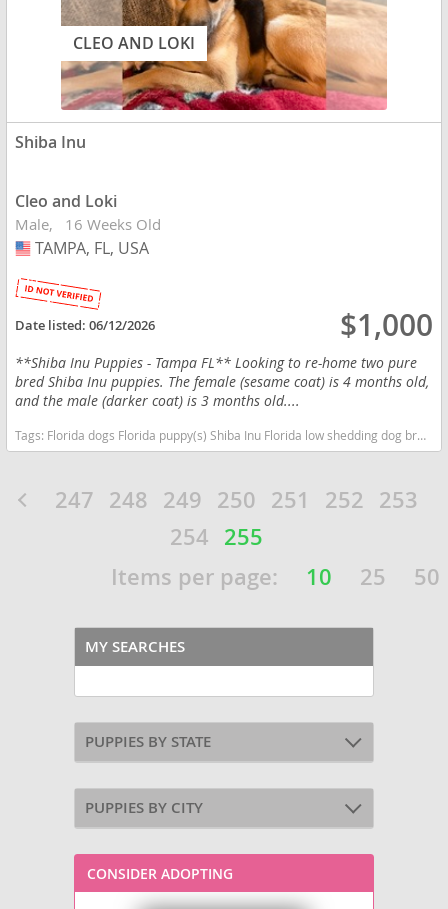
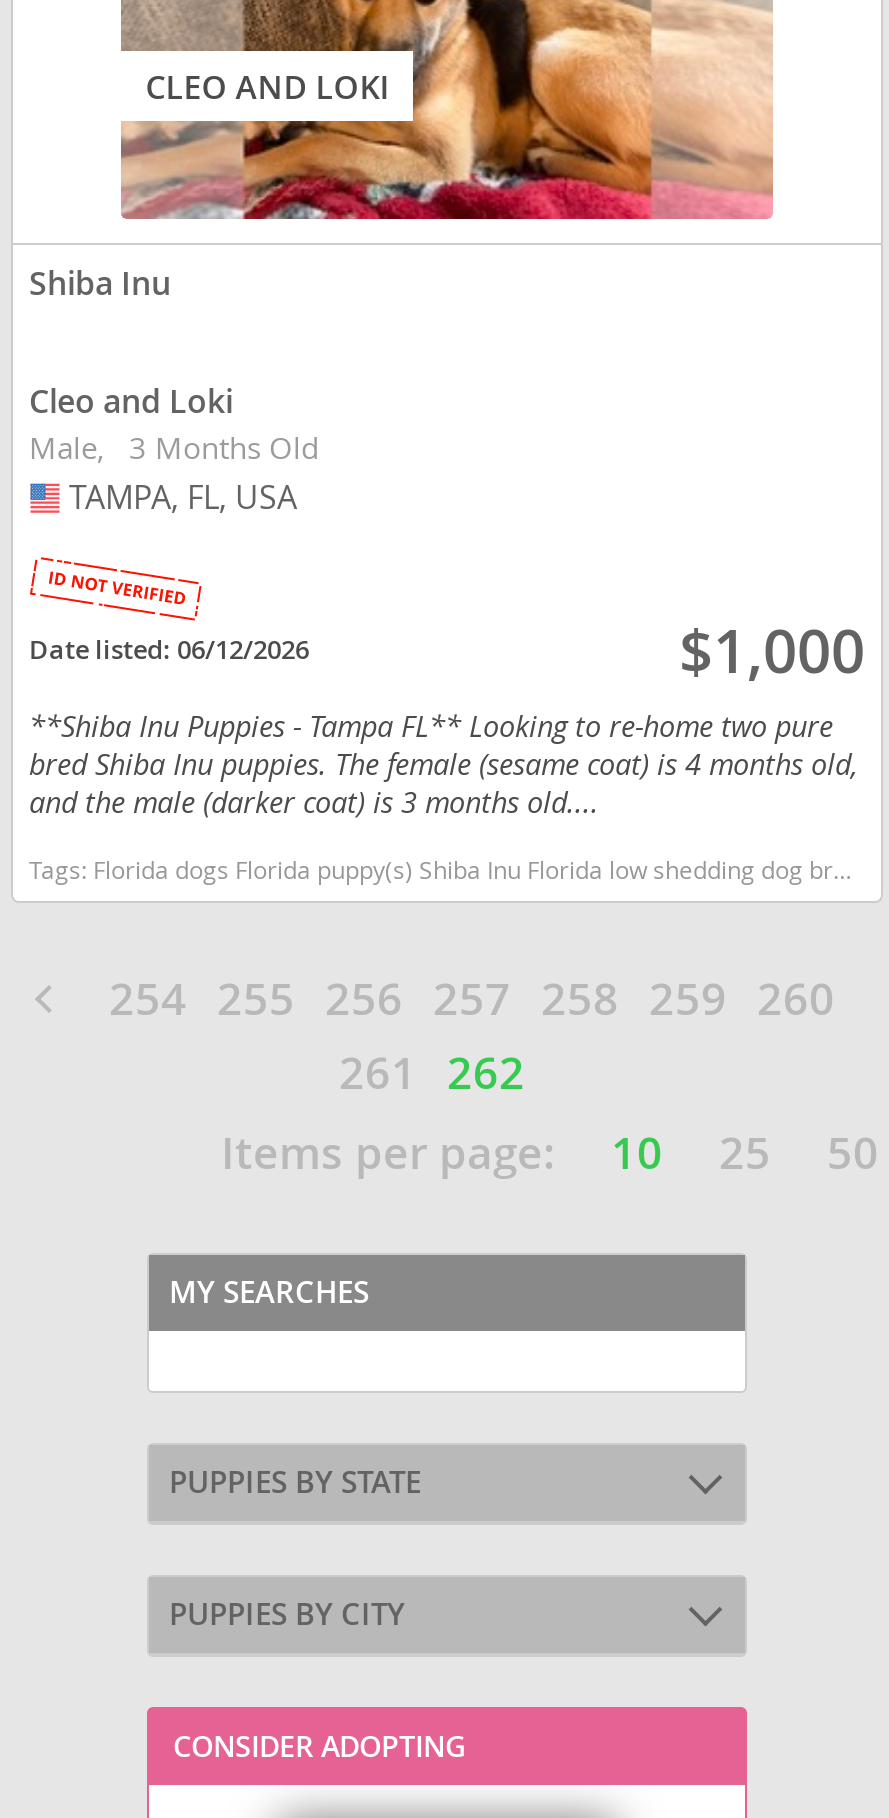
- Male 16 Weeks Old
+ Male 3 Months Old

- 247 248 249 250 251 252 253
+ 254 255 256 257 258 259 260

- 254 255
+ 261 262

--

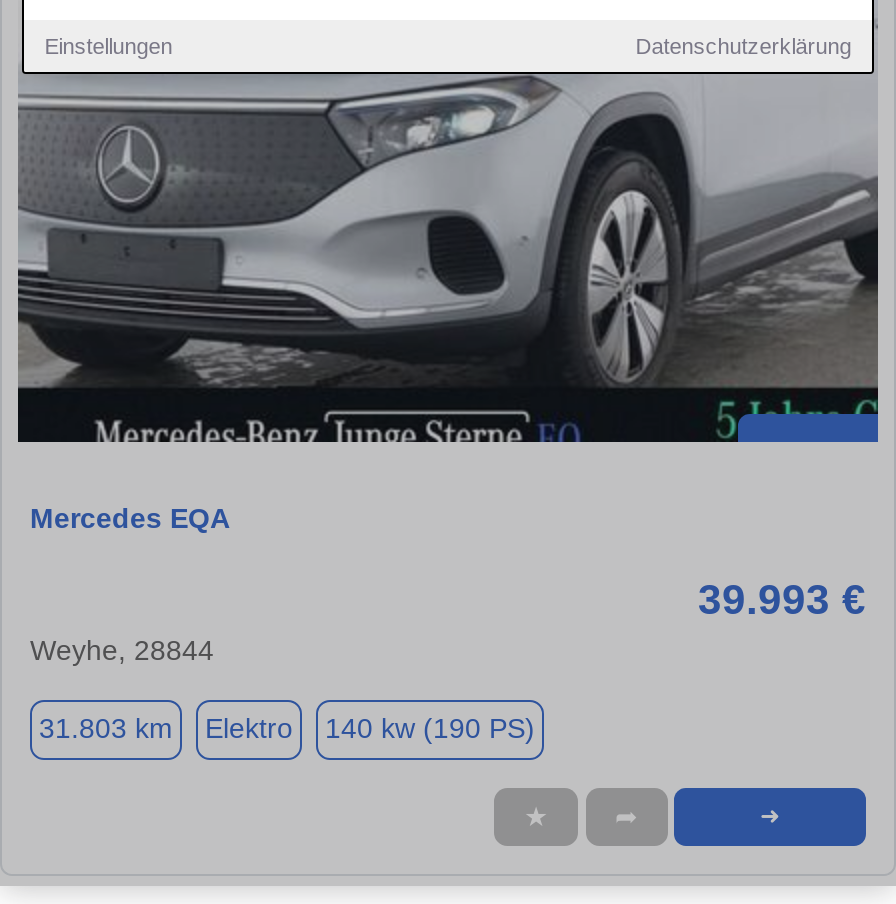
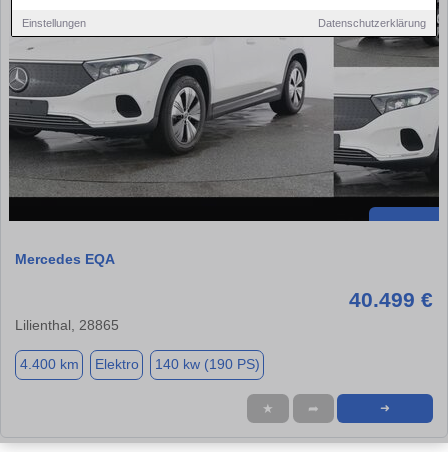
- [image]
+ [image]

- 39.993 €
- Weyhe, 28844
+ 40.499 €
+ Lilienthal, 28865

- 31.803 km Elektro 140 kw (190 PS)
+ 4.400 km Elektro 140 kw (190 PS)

• **Exercise prompt**
In the material above, find each line containing the word "Elektro" and copy it.

• **Response area**
- 31.803 km Elektro 140 kw (190 PS)
+ 4.400 km Elektro 140 kw (190 PS)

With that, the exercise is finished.